Lors de son audition, Fleur Pellerin ne semblait effectivement pas trop pressée de voir débarquer Google en France. «On a vraiment intérêt à déployer nos infrastructures», déclare-t-elle ainsi devant les députés avant d'agiter le chiffon rouge de Google Fiber. Et enchaînant ensuite sur sa volonté de voir les opérateurs bien de chez nous déployer en France la fibre optique en lieu et place d'un acteur du Net américain qui, s'il voit rarement son nom prononcé en public, n'en est pas moins dans le viseur du gouvernement français:

«Et donc, moi je préfère aujourd'hui que les opérateurs européens aient des marges d'investissements pour fabriquer nos réseaux plutôt que ce soient des entreprises over the top qui se mettent à les déployer.»

Des investissements étrangers bienvenus

Fleur Pellerin verrait-elle d'un mauvais oeil l'arrivée de Google aux côtés d'Orange, Bouygues, SFR, Free et compagnie?
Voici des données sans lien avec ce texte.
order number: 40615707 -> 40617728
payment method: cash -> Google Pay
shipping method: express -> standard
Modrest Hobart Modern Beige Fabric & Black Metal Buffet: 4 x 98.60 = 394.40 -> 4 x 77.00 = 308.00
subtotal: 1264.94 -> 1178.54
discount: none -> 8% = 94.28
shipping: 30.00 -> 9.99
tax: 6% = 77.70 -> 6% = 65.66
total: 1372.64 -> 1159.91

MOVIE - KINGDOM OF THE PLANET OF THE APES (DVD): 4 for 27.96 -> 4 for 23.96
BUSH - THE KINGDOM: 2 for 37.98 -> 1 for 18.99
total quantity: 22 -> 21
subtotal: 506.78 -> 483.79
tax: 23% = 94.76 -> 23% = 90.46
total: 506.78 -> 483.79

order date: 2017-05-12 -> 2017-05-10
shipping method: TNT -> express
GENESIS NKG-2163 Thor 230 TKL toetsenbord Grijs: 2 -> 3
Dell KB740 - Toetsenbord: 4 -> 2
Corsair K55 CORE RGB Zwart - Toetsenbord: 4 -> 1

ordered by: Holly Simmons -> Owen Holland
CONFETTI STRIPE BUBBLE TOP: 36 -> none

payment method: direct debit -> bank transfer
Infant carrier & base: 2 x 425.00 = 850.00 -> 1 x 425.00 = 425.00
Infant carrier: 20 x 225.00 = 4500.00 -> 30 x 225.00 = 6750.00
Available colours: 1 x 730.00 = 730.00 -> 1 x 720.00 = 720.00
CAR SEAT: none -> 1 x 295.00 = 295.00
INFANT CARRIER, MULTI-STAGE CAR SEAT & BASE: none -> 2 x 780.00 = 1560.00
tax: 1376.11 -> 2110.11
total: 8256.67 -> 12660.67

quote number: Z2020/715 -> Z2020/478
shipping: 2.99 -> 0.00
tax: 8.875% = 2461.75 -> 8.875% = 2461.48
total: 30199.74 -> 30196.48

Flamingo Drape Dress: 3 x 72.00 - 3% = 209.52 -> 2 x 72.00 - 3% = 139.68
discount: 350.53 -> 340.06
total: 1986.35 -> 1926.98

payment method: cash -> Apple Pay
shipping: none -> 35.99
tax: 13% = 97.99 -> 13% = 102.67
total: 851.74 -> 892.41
Du côté de l'exécutif, on nous assure au contraire que tout investissement étranger dans ces infrastructures coûteuses sera le bienvenu. Qu'il soit en provenance des Etats-Unis ou d'Asie. «Fleur Pellerin a aussi passé le message en Corée», ajoute-t-on par ailleurs.

De toute façon, rien ne peut en théorie empêcher le géant américain de dérouler ses câbles sur le sol français. L'Arcep nous précise en effet que la procédure est simplement «déclarative»: il suffit à Google de se dire opérateur, et le tour est joué. L'entreprise américaine devra néanmoins se soumettre à un ensemble de règles prédéfinies, qui encadrent notamment le rôle d'opérateur de télécommunications (L 32 et suivants du Code des Postes et des Communicationss Electroniques) et le déploiement de la fibre optique en France.

Si la démarche a l'air simple en apparence, l'arrivée de Google en France causerait de toute façon un vent de panique chez les fournisseurs d'accès à Internet historiques, qui verraient alors l'entreprise à laquelle ils s'opposent depuis des années envahir leur activité de coeur de métier. Sur un secteur au déploiement par ailleurs erratique: celui de la fibre optique.

Et branle-bas de combat tout aussi épique du côté de l'exécutif français, qui s'est attaché à dénoncer le modus operandi des boîtes américaines du Net, Google en tête, sur bon nombre de dossiers: financement de la presse, financement des tuyaux du Net, mais aussi et surtout, fiscalité. Autant de raisons qui font que le torchon brûle entre Google et la France. Et qui ne faciliteront pas l'expansion de Fiber sur le territoire.